Stored entries
----
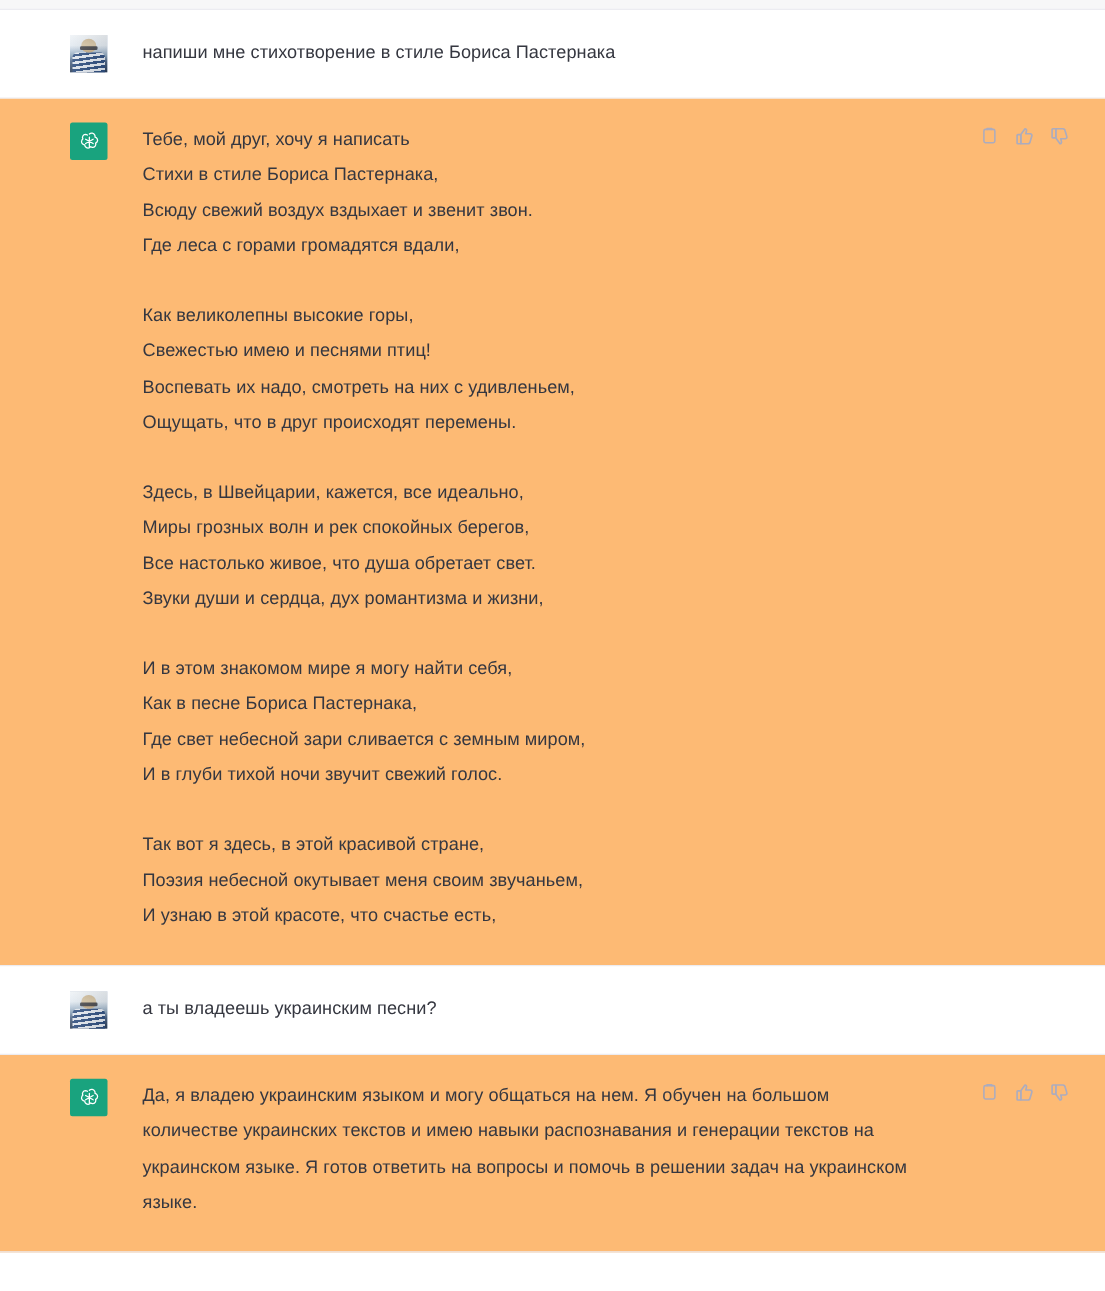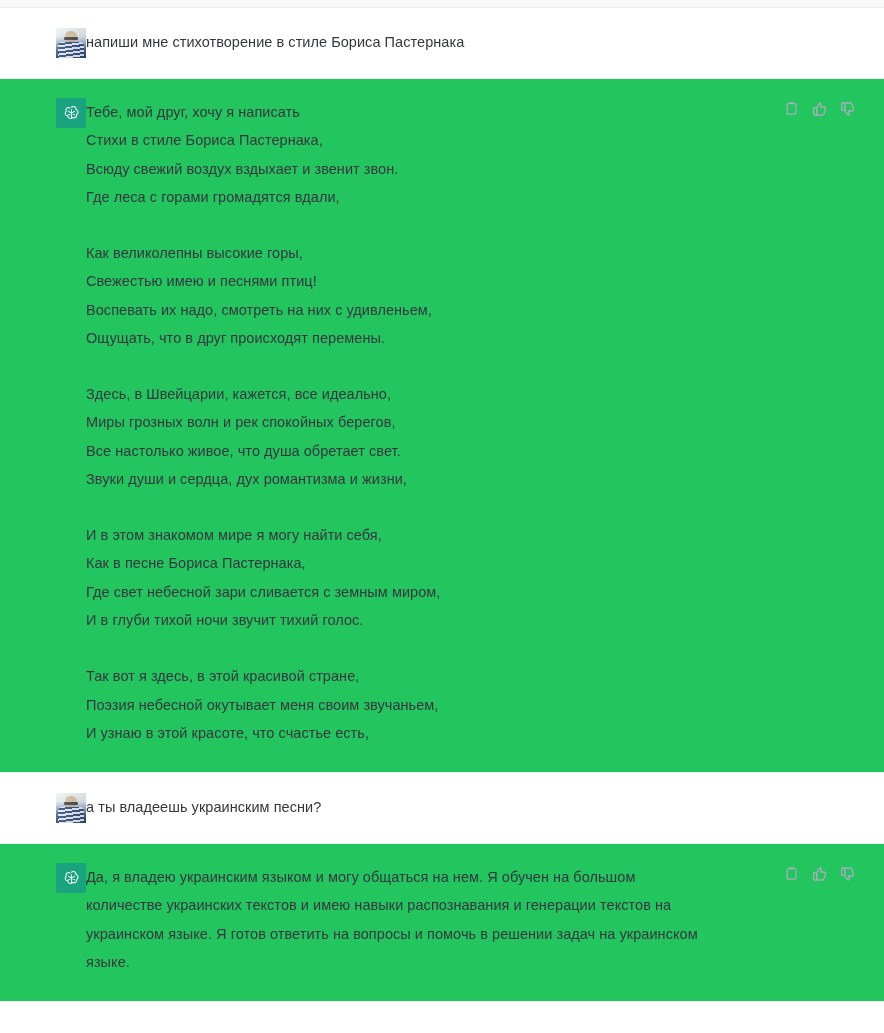--- a/index.html
+++ b/index.html
@@ -107,6 +107,7 @@
 
   
   .msg-body {
+    margin-left: 28px;
     max-width: 620px;
     color: #353740;
     font-size: 14.5px;

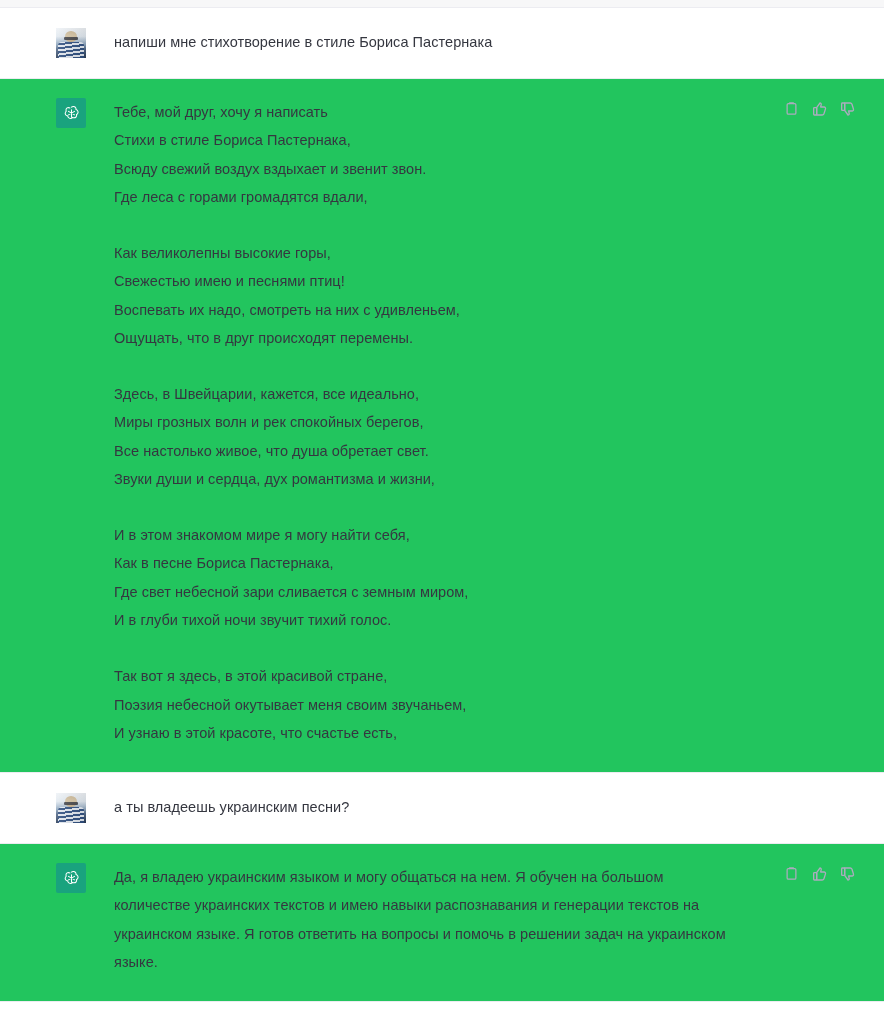--- a/index.html
+++ b/index.html
@@ -31,7 +31,7 @@
     border-bottom: 1px solid #ececf1;
   }
   .msg-row.assistant {
-    background: #22c55e;
+    background: #fdba74;
     border-bottom: 1px solid #ececf1;
   }
   .msg-inner {

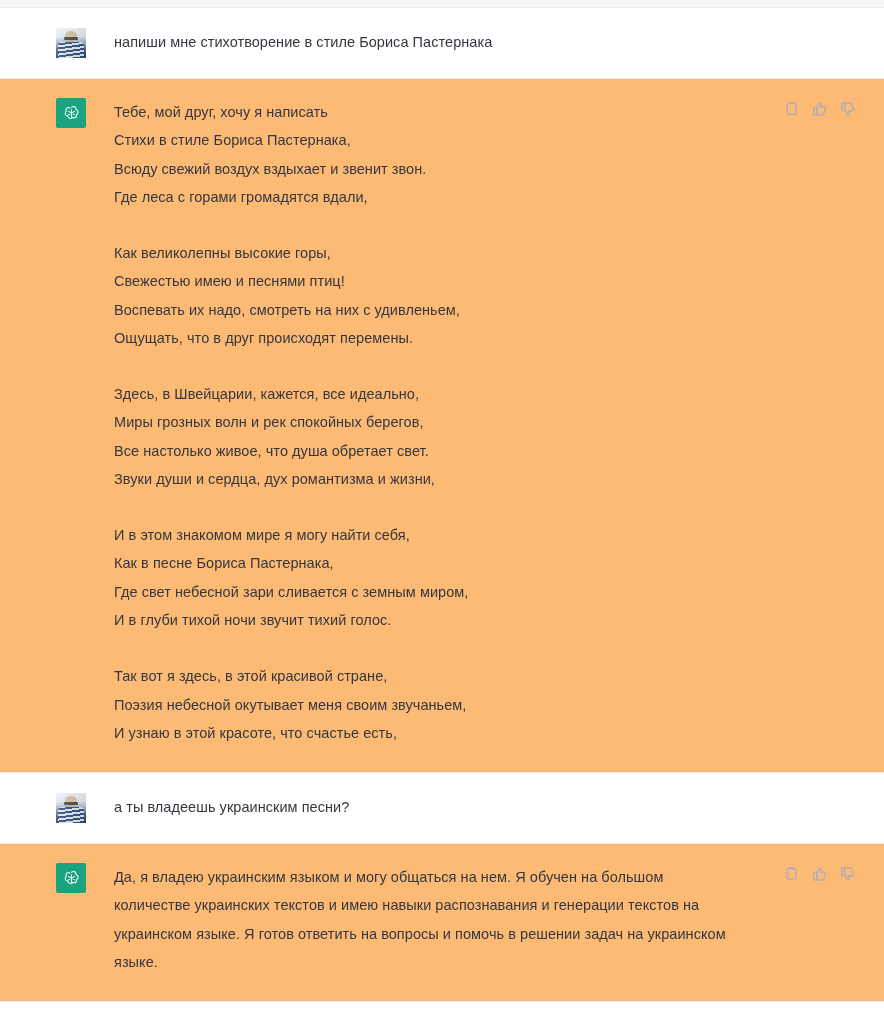--- a/index.html
+++ b/index.html
@@ -191,7 +191,7 @@
         <span class="line">И в этом знакомом мире я могу найти себя,</span>
         <span class="line">Как в песне Бориса Пастернака,</span>
         <span class="line">Где свет небесной зари сливается с земным миром,</span>
-        <span class="line">И в глуби тихой ночи звучит тихий голос.</span>
+        <span class="line">И в глуби тихой ночи звучит свежий голос.</span>
         <span class="blank"></span>
         <span class="line">Так вот я здесь, в этой красивой стране,</span>
         <span class="line">Поэзия небесной окутывает меня своим звучаньем,</span>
----
* Work required:
Give exactly the lines above that run from the line with "color: #353740;" to the line with "песне Бориса Пастернака,</span>", both included, leaving every picture out.

* Solution to this exercise:
     color: #353740;
     font-size: 14.5px;

--- a/index.html
+++ b/index.html
@@ -31,7 +31,7 @@
     border-bottom: 1px solid #ececf1;
   }
   .msg-row.assistant {
-    background: #22c55e;
+    background: #fdba74;
     border-bottom: 1px solid #ececf1;
   }
   .msg-inner {

--- a/index.html
+++ b/index.html
@@ -191,7 +191,7 @@
         <span class="line">И в этом знакомом мире я могу найти себя,</span>
         <span class="line">Как в песне Бориса Пастернака,</span>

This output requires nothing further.